TRY IT: Search the material for the string "font", then show every line where it turns up.

RECORD EXTRACTS:
■ ■ ■

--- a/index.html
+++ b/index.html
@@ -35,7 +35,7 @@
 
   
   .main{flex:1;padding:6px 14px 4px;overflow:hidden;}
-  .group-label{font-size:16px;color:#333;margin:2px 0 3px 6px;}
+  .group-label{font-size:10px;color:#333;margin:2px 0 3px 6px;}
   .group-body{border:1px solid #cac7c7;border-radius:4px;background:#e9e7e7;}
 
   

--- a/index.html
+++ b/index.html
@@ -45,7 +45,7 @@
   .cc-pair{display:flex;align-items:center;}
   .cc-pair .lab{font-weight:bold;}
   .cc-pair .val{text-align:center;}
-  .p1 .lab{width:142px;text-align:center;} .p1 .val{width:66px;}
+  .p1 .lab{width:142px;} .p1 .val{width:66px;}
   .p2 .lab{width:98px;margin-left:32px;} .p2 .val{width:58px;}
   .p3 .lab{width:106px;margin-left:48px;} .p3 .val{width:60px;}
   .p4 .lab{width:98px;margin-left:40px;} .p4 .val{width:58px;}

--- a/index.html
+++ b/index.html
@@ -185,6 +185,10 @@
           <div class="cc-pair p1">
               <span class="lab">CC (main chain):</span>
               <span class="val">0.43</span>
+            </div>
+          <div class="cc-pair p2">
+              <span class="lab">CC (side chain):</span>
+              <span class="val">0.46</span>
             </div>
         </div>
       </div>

■ ■ ■

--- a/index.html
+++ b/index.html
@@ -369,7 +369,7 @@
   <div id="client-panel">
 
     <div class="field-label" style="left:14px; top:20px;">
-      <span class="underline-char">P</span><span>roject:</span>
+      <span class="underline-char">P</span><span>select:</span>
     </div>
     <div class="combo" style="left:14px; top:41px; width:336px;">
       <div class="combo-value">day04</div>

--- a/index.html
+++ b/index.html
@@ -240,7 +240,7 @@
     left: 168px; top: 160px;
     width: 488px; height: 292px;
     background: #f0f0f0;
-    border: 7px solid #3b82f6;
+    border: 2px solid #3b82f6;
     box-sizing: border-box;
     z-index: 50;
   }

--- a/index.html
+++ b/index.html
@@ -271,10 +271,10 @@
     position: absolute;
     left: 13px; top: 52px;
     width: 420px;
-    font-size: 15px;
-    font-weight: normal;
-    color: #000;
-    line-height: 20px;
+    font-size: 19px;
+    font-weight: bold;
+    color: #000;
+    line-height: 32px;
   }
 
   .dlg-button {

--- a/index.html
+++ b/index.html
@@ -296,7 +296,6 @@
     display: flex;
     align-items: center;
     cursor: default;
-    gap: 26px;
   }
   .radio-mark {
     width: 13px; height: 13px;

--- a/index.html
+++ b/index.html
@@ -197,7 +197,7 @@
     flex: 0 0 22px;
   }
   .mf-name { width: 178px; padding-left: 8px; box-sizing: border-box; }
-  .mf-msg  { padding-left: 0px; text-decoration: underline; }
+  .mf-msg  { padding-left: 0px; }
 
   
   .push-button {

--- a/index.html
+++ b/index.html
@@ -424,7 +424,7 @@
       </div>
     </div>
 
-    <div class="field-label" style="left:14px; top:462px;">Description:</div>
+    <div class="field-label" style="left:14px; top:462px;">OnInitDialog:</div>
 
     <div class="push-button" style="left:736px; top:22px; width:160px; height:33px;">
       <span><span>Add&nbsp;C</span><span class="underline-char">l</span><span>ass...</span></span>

■ ■ ■

WRITTEN SOLUTION:
-  .group-label{font-size:16px;color:#333;margin:2px 0 3px 6px;}
+  .group-label{font-size:10px;color:#333;margin:2px 0 3px 6px;}
   .cc-pair .lab{font-weight:bold;}
-    font-size: 15px;
-    font-weight: normal;
+    font-size: 19px;
+    font-weight: bold;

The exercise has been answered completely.